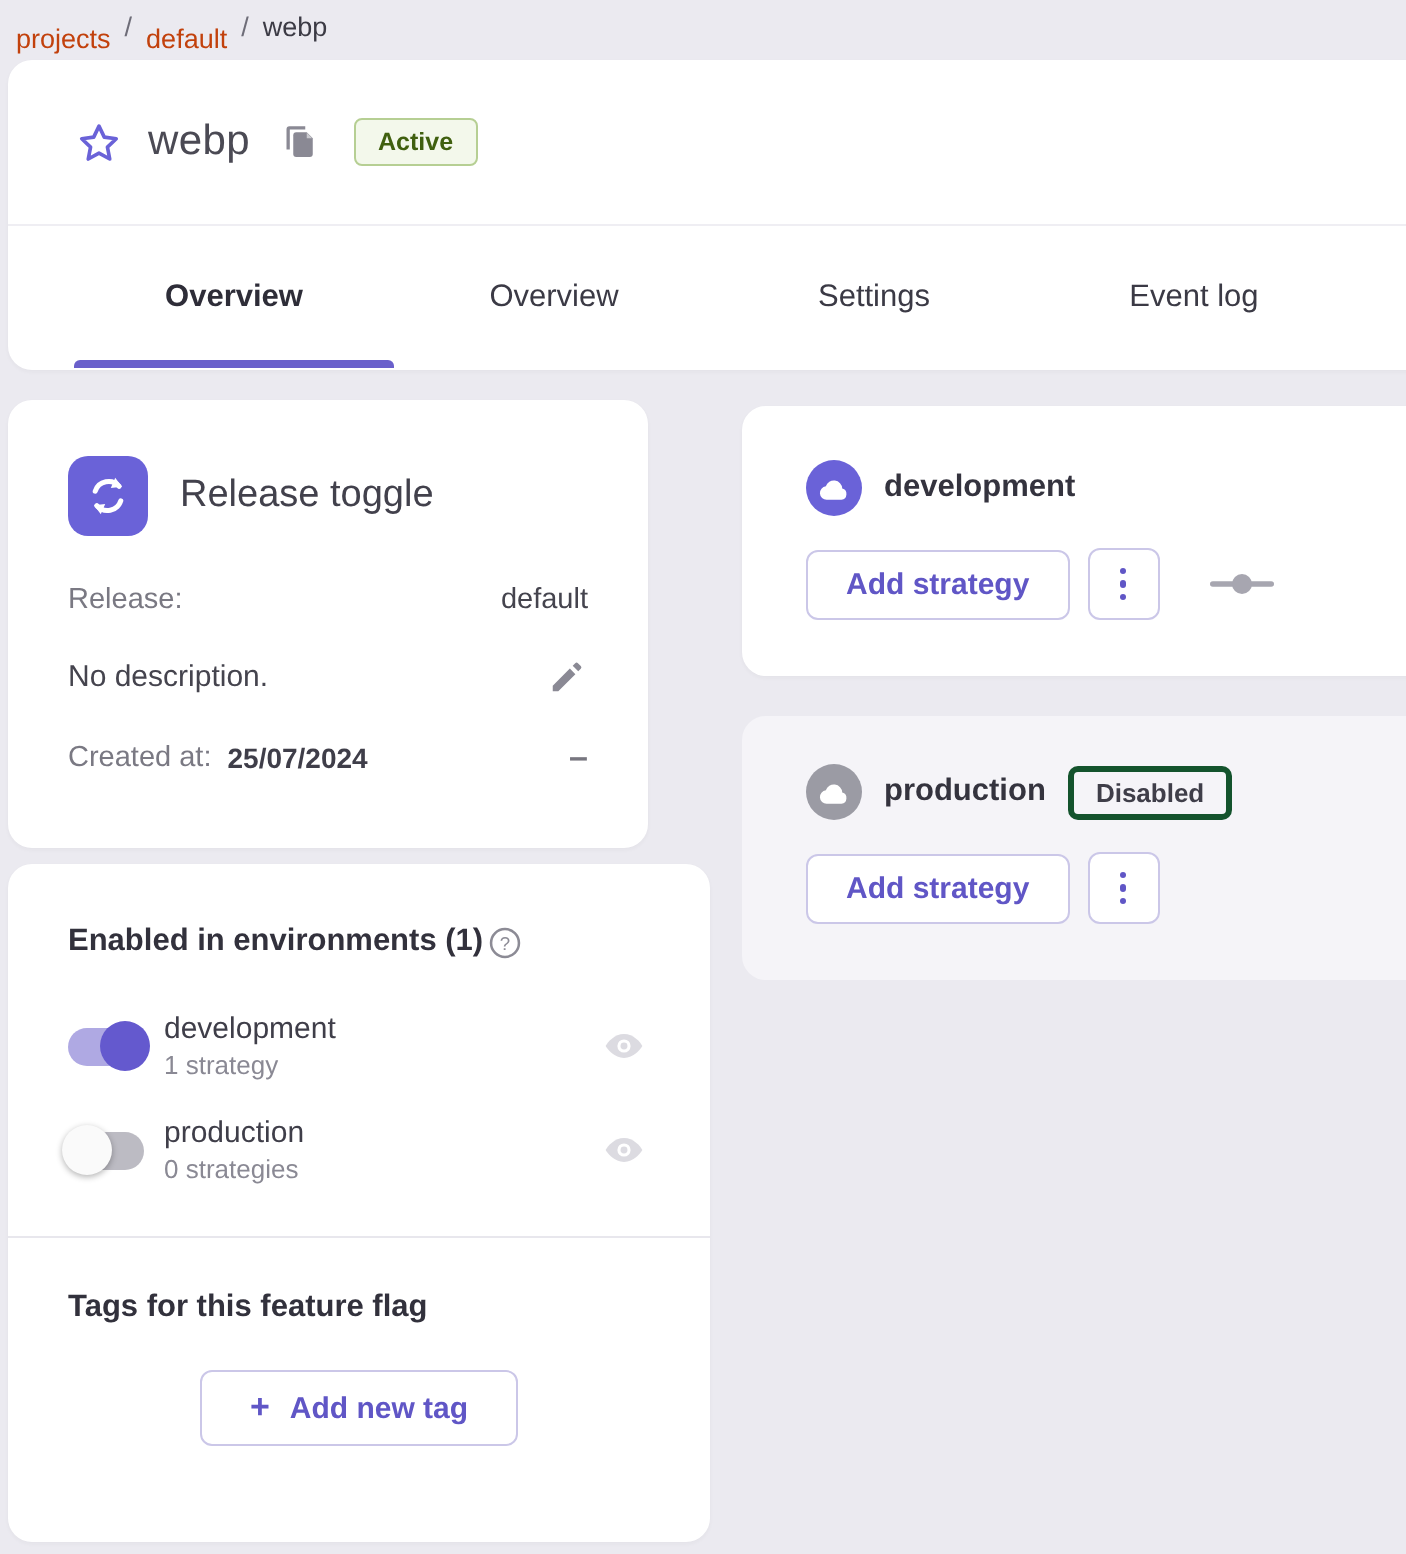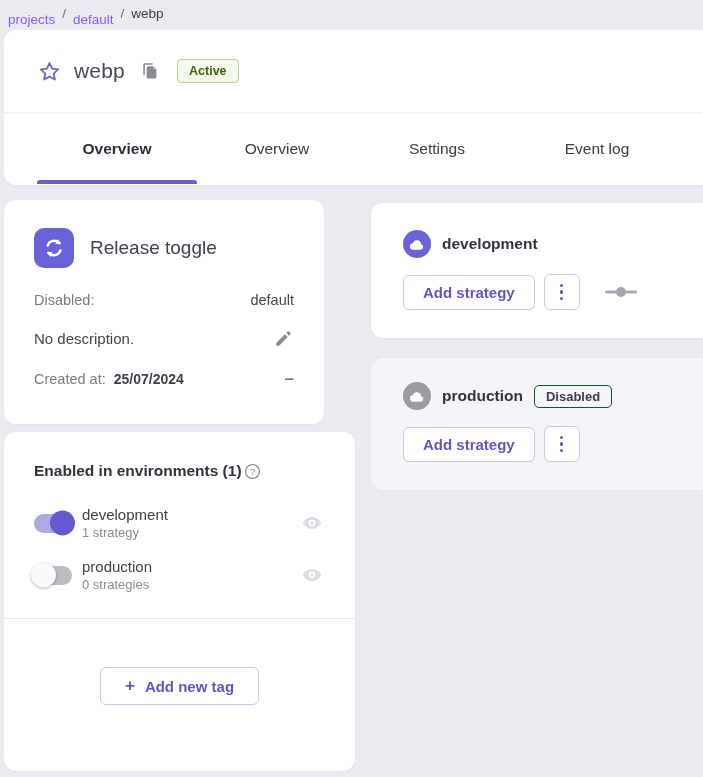"projects" .breadcrumb a { color: #8b5cf6 -> #c2410c }
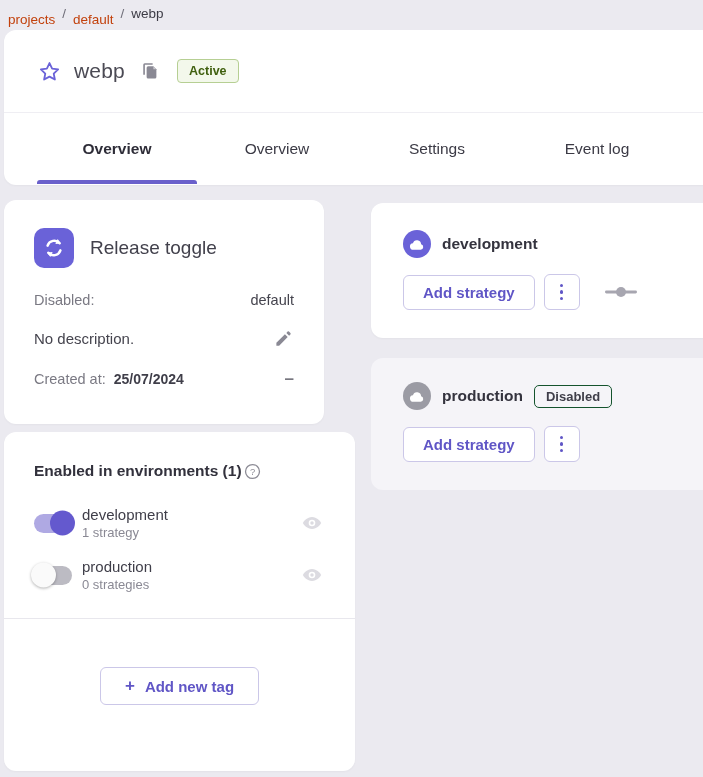"Disabled:" span.kv-label { text: Disabled -> Release }
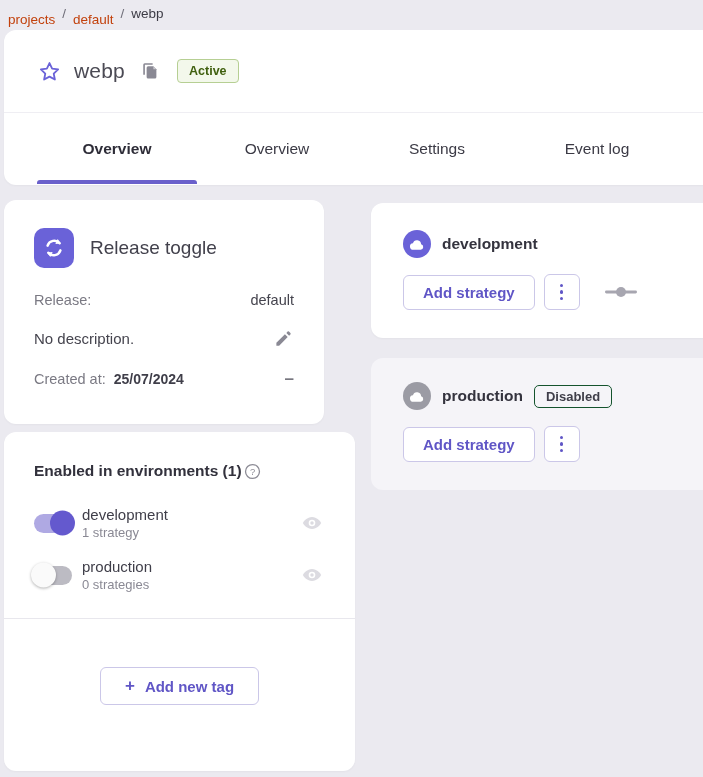"Disabled" .disabled-badge { border: 1px solid #14532d -> 3px solid #14532d }
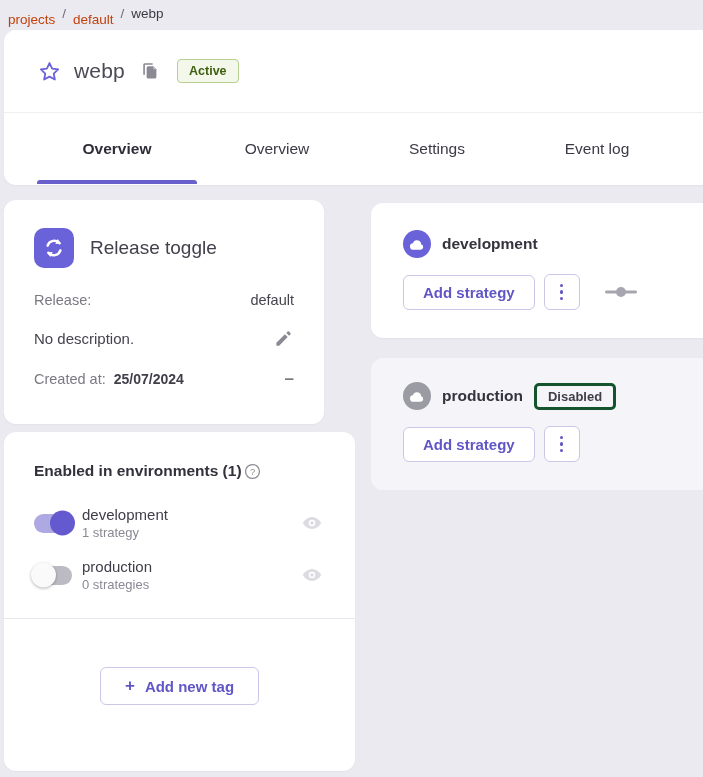"Tags for this feature flag" div.tags-heading { html: none -> <div>Tags for this feature flag</div> }
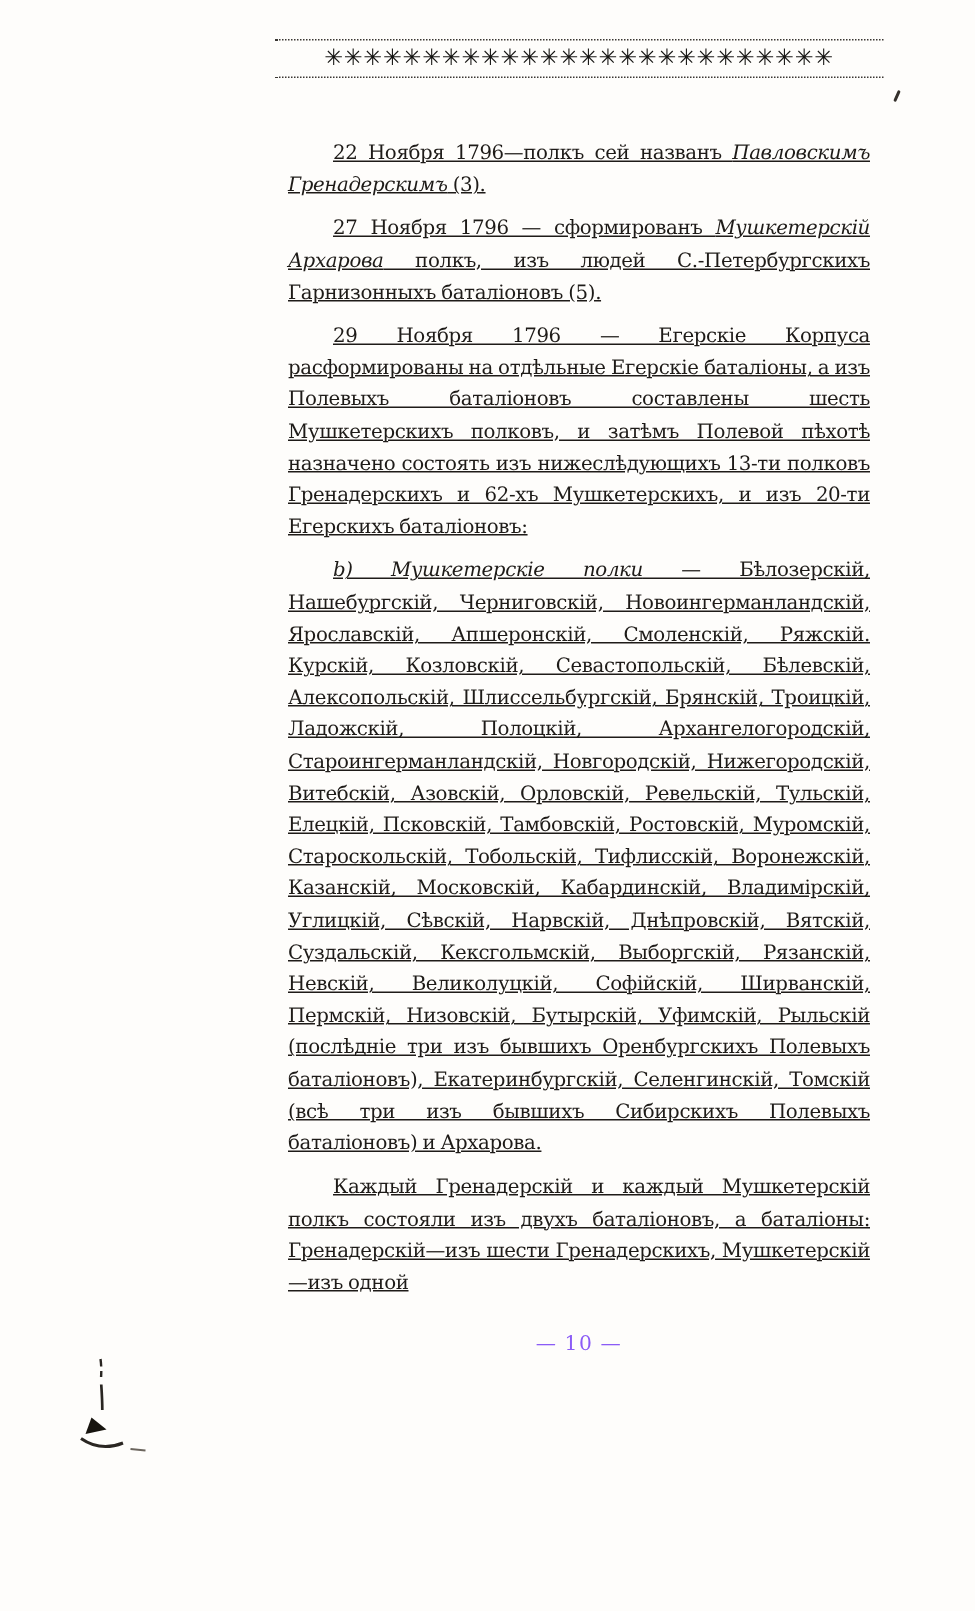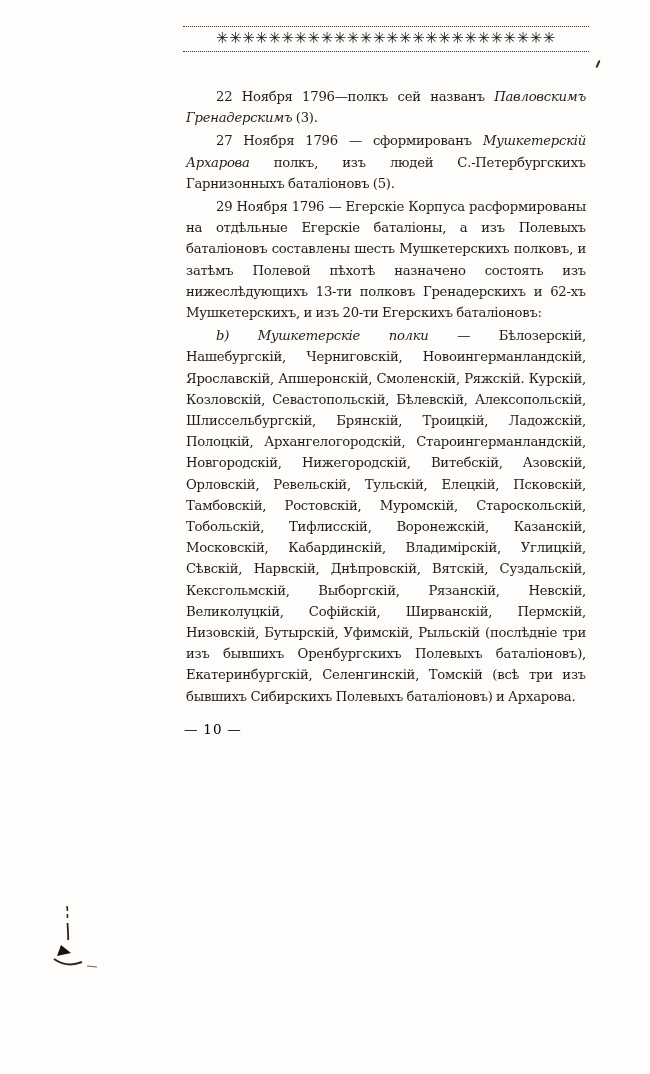"22 Ноября 1796—полкъ сей названъ" .para { margin: 2px -> 8px; text-decoration: none -> underline }
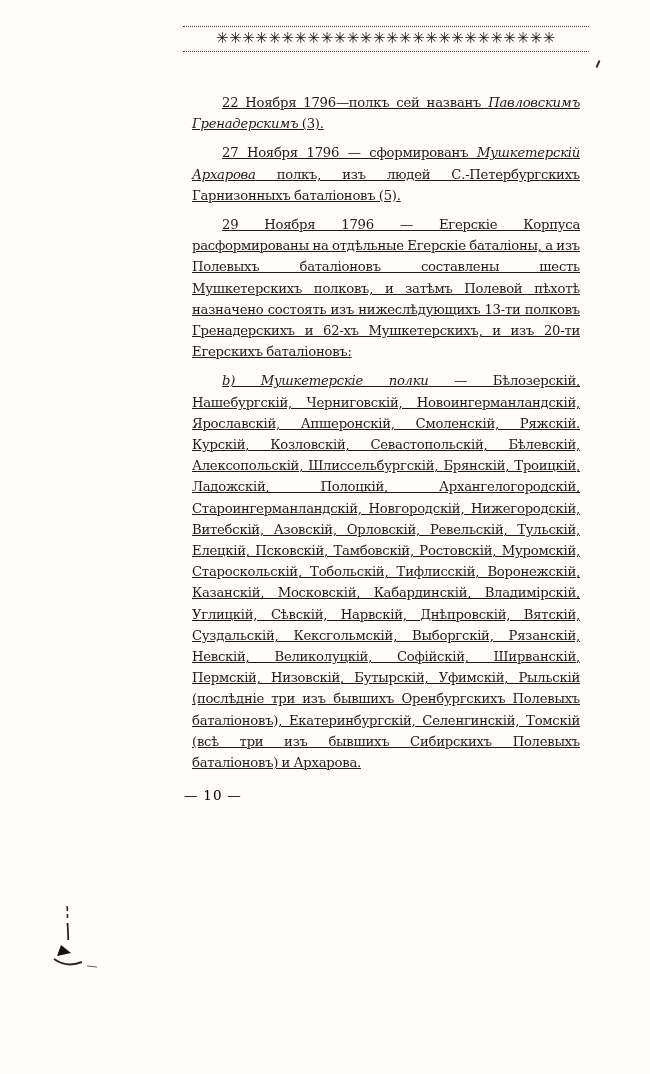"Каждый Гренадерскій и каждый" p.para { html: none -> <p><span>Каждый Гренадерскій и каждый Мушкетерскій полкъ состояли изъ двухъ баталіоновъ, а баталіоны: Гренадерскій—изъ шести Гренадерскихъ, Мушкетерскій—изъ одной</span></p> }
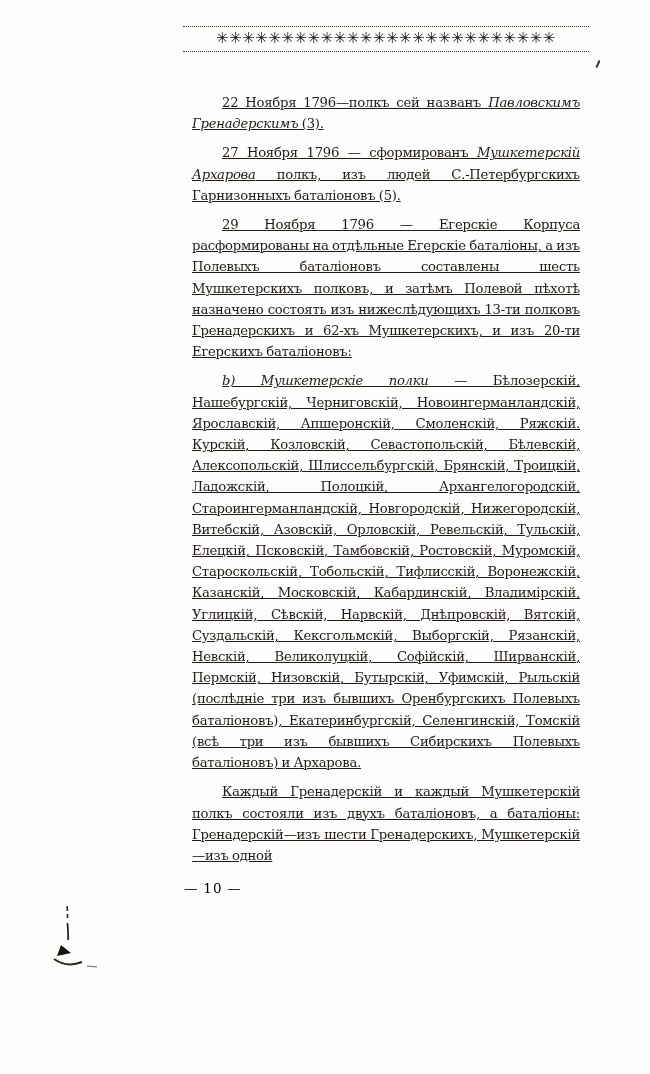"— 10 —" .pagenum { color: #000000 -> #8b5cf6; margin-top: 12px -> 20px; text-align: none -> center }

Required action:
Repeat the listing above verbatim, but exclude the pictures it contains.

Answer box:
"projects" .breadcrumb a { color: #8b5cf6 -> #c2410c }
"Disabled:" span.kv-label { text: Disabled -> Release }
"Disabled" .disabled-badge { border: 1px solid #14532d -> 3px solid #14532d }
"Tags for this feature flag" div.tags-heading { html: none -> <div>Tags for this feature flag</div> }
"22 Ноября 1796—полкъ сей названъ" .para { margin: 2px -> 8px; text-decoration: none -> underline }
"Каждый Гренадерскій и каждый" p.para { html: none -> <p><span>Каждый Гренадерскій и каждый Мушкетерскій полкъ состояли изъ двухъ баталіоновъ, а баталіоны: Гренадерскій—изъ шести Гренадерскихъ, Мушкетерскій—изъ одной</span></p> }
"— 10 —" .pagenum { color: #000000 -> #8b5cf6; margin-top: 12px -> 20px; text-align: none -> center }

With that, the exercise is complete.